▶ [ABOUT THIS TASK]
Copy, from the entries below, each line in which the string "white" appears.

▶ [Collected data entries]

•••

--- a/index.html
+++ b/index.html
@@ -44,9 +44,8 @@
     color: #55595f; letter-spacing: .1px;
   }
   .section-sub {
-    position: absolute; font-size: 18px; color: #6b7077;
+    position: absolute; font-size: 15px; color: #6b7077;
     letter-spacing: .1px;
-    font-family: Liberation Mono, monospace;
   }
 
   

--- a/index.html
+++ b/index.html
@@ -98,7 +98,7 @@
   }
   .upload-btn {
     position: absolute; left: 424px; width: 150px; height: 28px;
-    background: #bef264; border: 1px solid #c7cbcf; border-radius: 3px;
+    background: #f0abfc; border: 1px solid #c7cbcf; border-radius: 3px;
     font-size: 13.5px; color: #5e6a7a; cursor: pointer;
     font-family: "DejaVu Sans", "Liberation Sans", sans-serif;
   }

•••

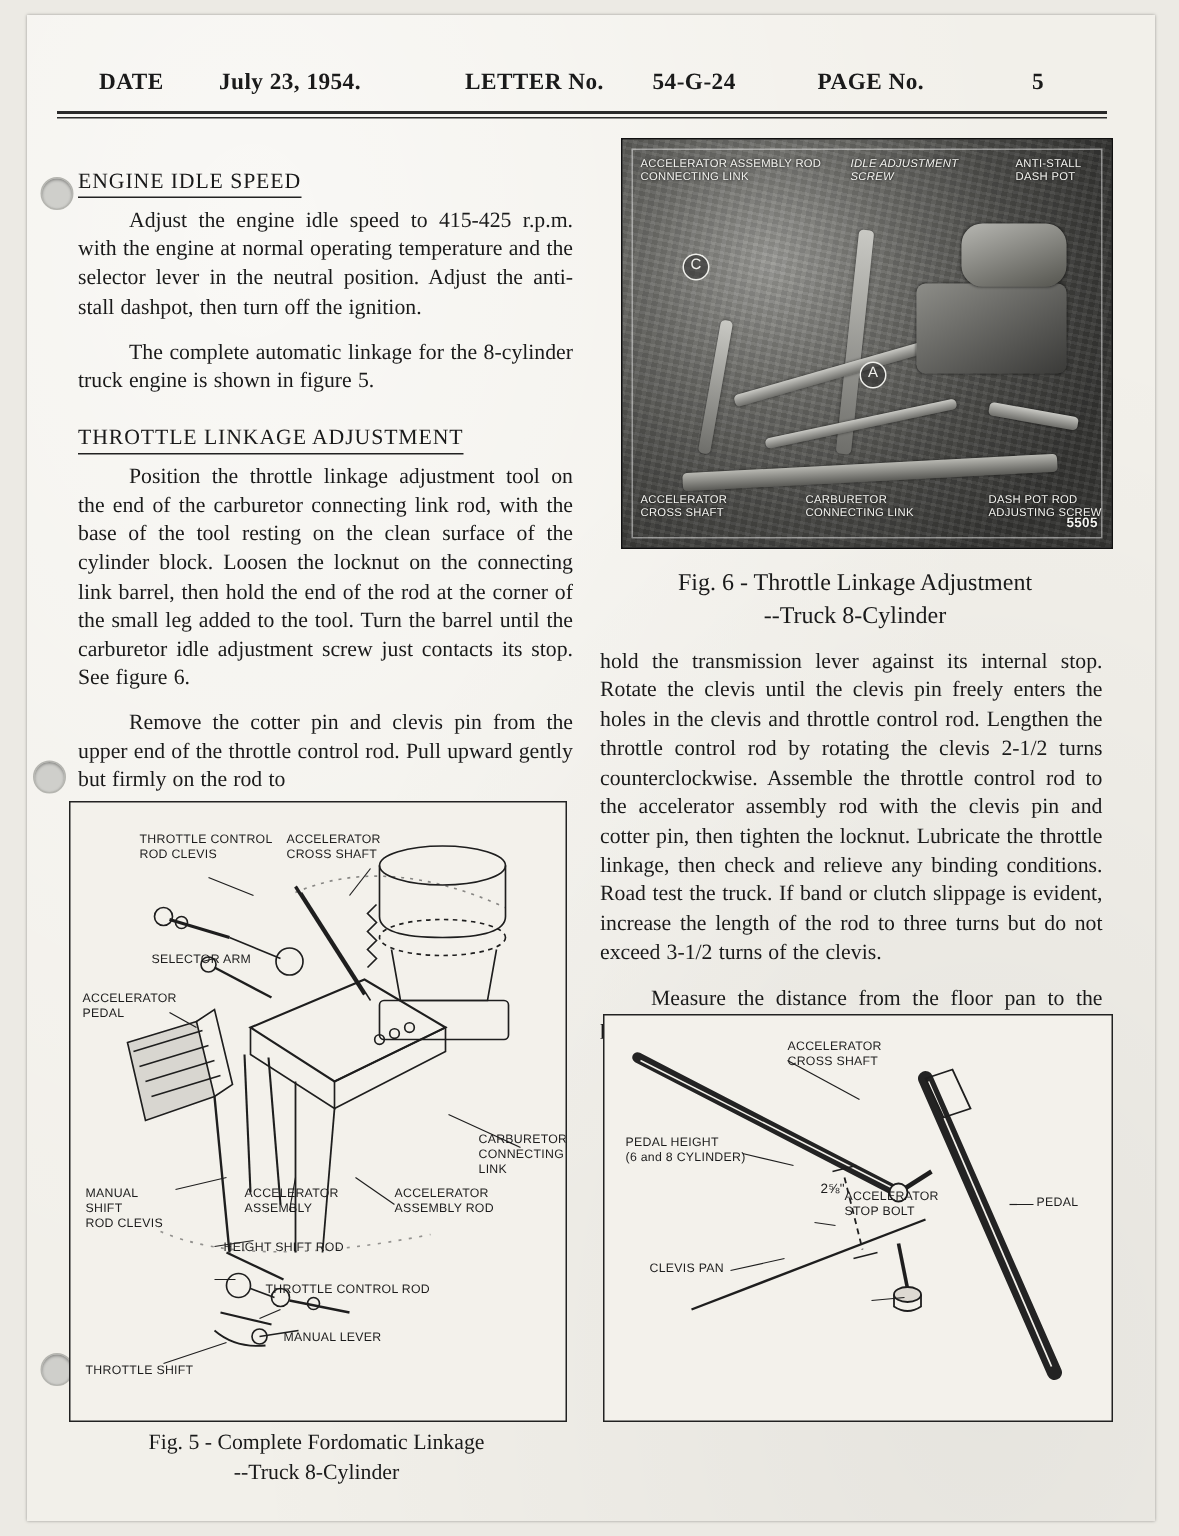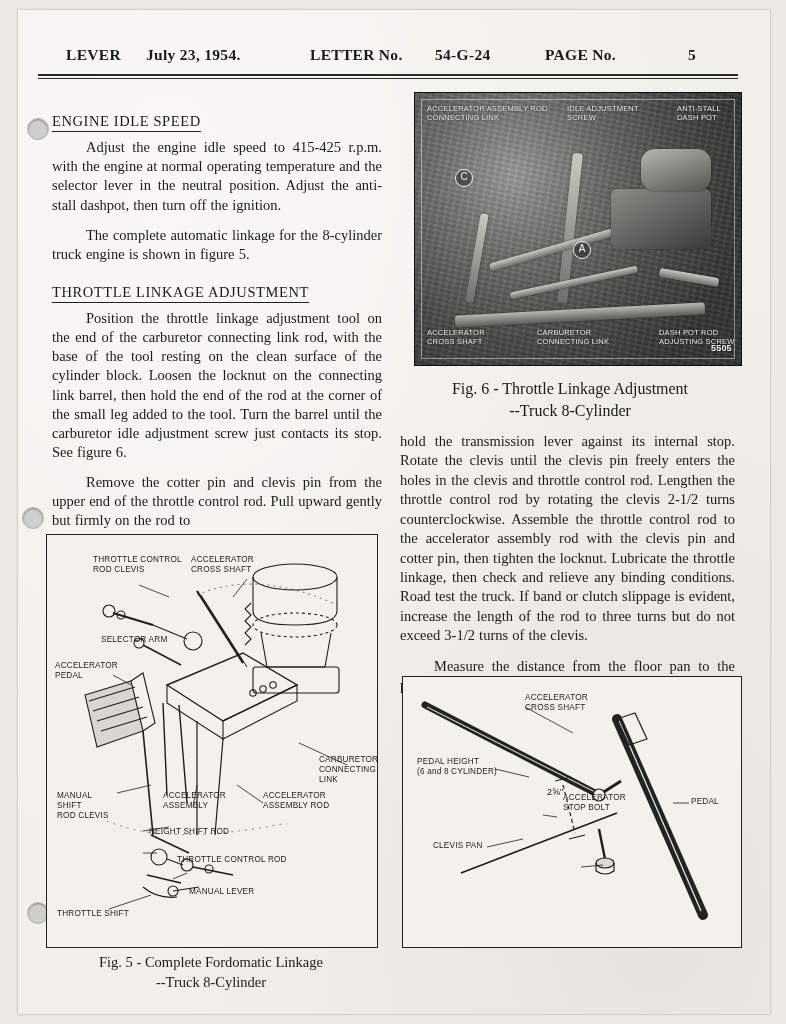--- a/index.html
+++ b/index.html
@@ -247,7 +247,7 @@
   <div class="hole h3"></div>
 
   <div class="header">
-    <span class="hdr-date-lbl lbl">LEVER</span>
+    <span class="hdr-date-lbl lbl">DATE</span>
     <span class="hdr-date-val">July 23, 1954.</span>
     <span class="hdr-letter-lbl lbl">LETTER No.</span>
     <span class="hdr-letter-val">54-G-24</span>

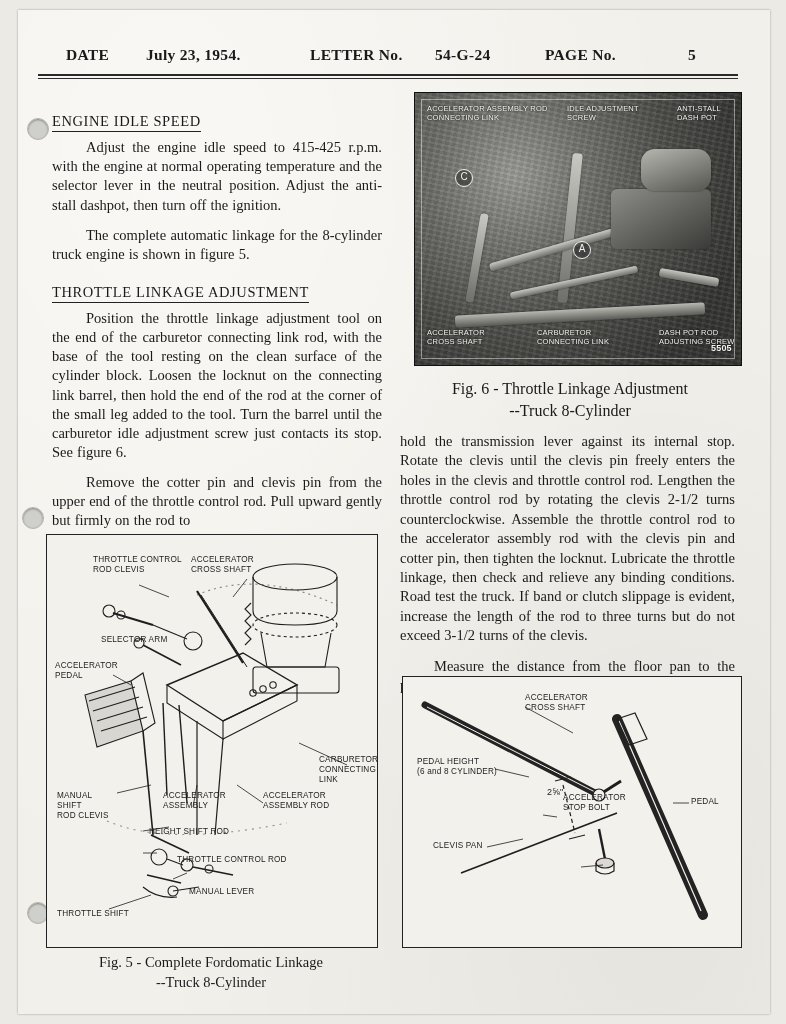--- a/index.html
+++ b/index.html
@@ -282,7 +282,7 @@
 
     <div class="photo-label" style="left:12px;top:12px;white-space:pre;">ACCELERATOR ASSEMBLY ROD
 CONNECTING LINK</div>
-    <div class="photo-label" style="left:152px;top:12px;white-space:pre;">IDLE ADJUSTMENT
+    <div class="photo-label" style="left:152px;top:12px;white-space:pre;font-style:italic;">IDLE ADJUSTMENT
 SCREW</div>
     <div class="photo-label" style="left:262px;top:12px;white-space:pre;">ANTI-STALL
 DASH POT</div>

•••

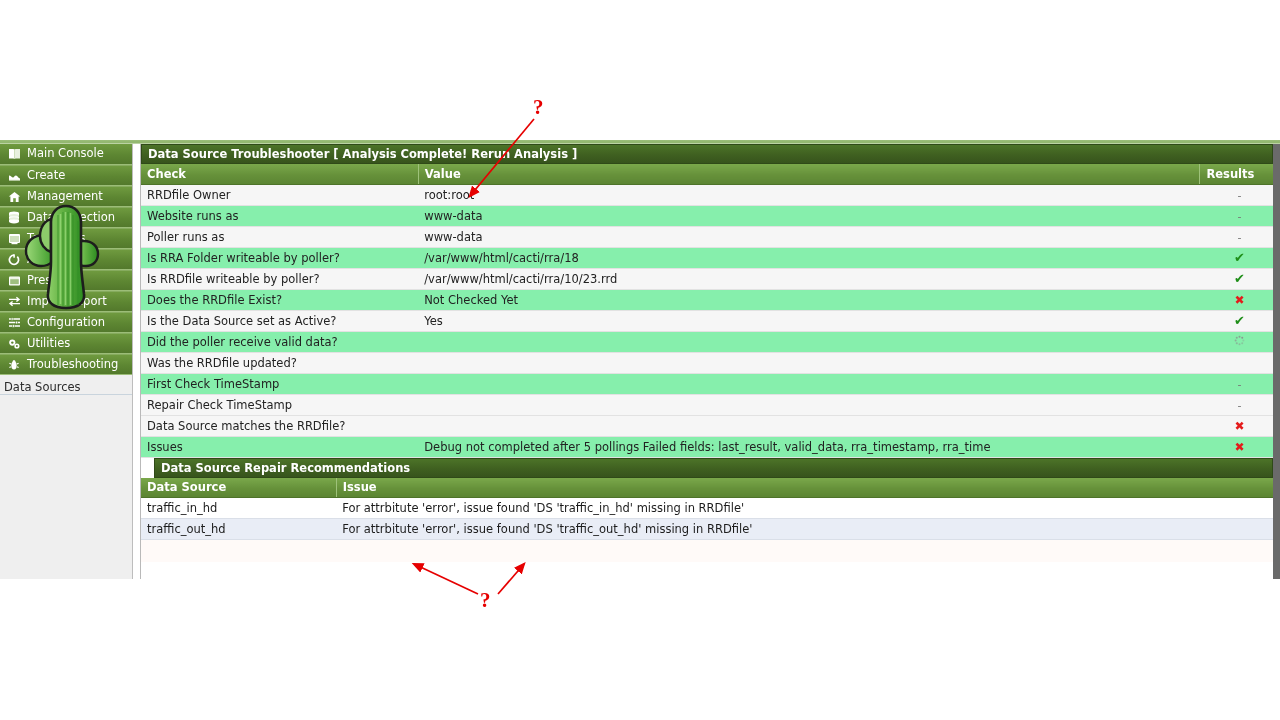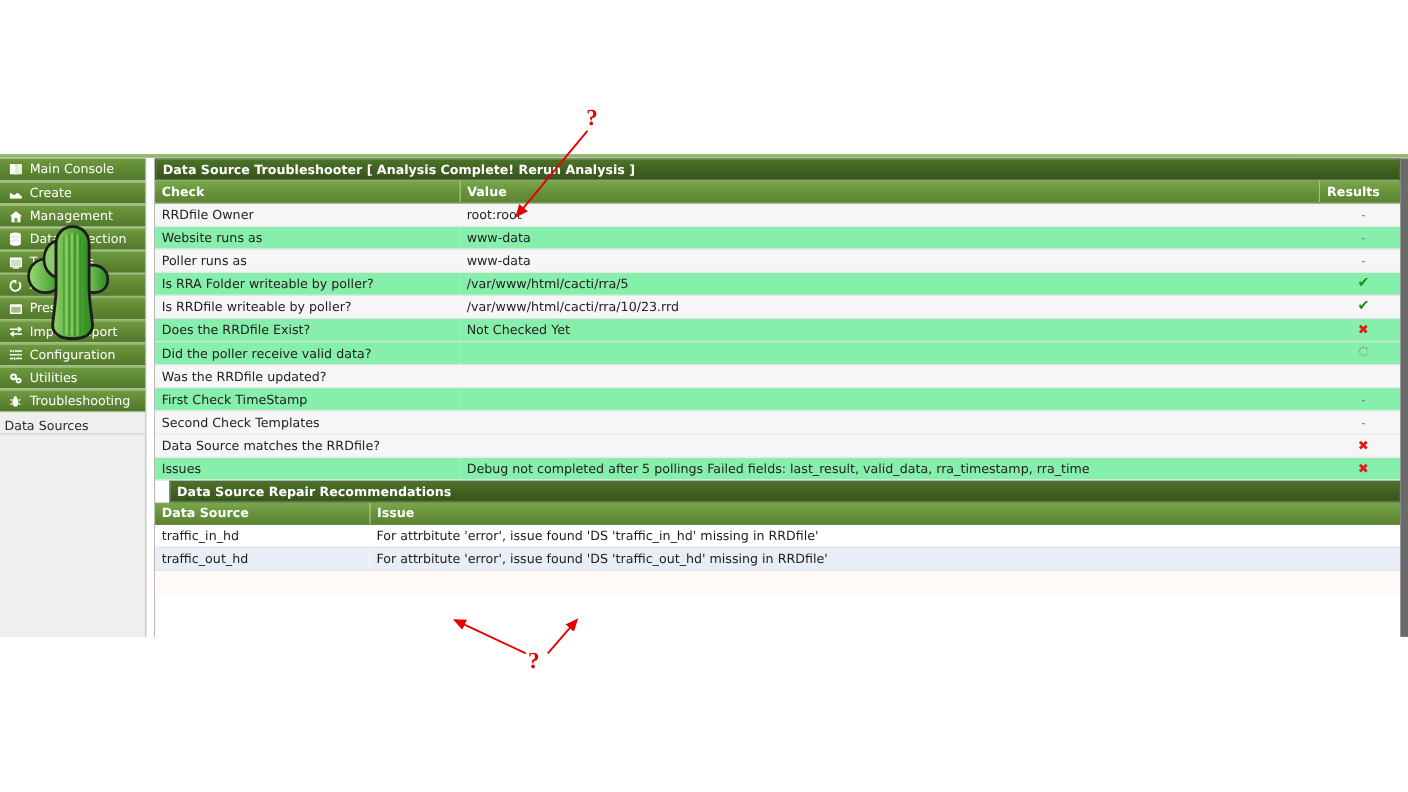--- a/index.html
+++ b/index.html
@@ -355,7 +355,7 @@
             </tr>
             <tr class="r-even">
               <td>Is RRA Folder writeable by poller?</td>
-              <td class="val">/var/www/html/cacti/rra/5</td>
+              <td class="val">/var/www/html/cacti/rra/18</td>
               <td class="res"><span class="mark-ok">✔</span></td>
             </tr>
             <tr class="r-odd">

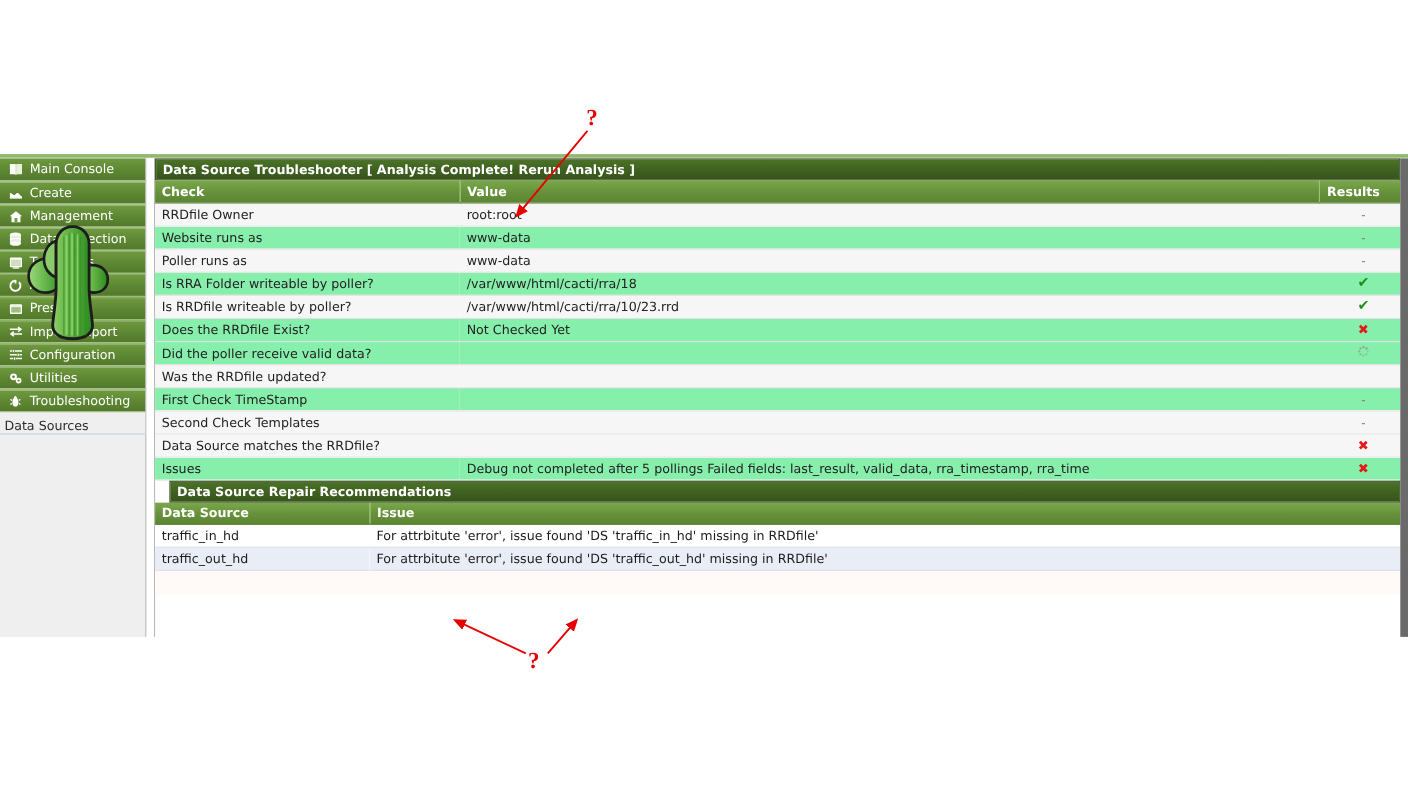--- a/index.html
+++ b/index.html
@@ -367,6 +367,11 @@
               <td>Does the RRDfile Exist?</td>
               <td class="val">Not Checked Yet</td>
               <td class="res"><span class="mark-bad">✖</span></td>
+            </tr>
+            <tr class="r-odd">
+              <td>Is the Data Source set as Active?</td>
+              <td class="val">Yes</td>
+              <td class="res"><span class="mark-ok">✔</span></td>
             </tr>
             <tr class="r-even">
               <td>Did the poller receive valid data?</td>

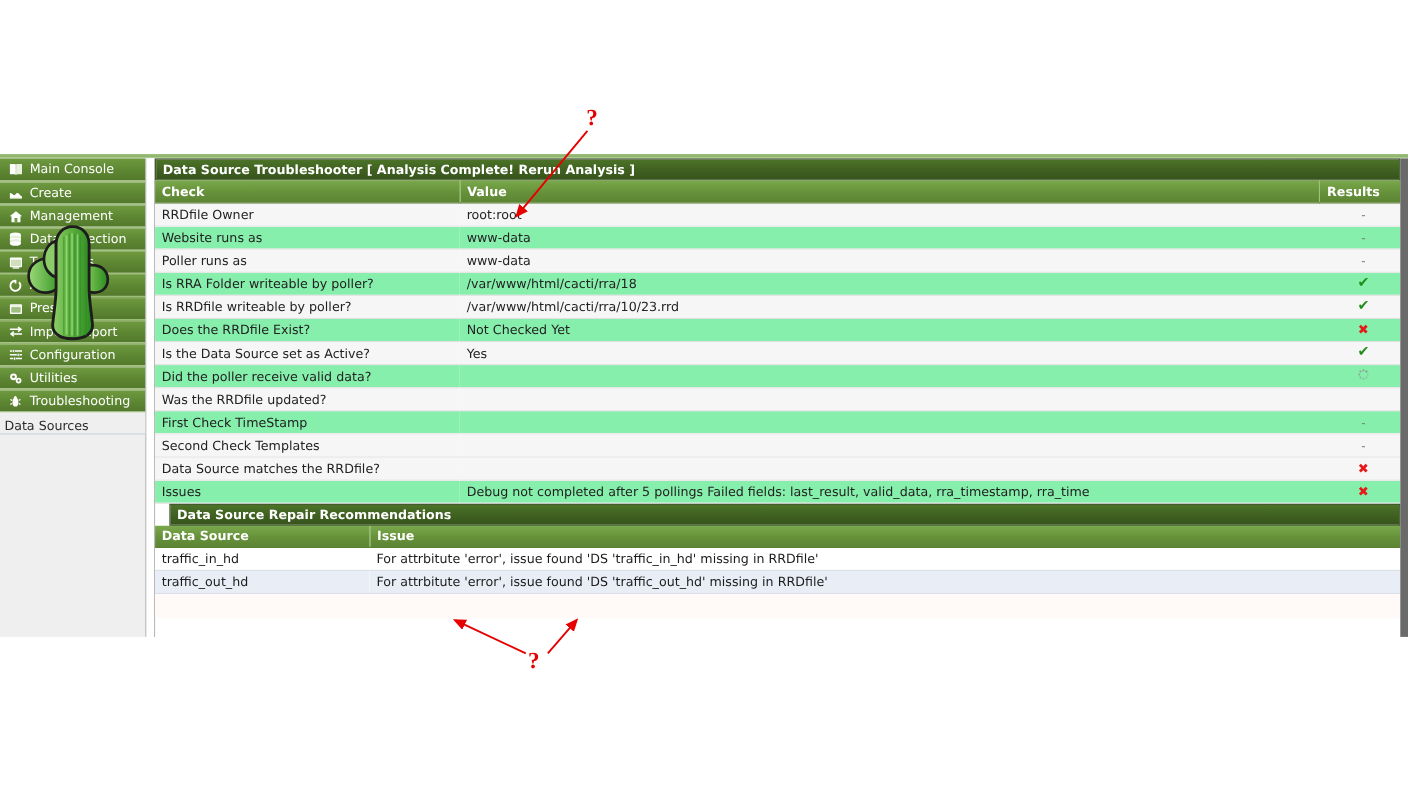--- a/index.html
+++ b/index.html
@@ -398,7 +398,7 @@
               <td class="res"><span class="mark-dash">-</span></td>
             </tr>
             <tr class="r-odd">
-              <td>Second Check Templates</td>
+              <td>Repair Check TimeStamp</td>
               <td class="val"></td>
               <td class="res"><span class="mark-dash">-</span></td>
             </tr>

•••

▶ [EXPECTED ANSWER]
     <div class="photo-label" style="left:12px;top:12px;white-space:pre;">ACCELERATOR ASSEMBLY ROD
-    <div class="photo-label" style="left:152px;top:12px;white-space:pre;">IDLE ADJUSTMENT
+    <div class="photo-label" style="left:152px;top:12px;white-space:pre;font-style:italic;">IDLE ADJUSTMENT
     <div class="photo-label" style="left:262px;top:12px;white-space:pre;">ANTI-STALL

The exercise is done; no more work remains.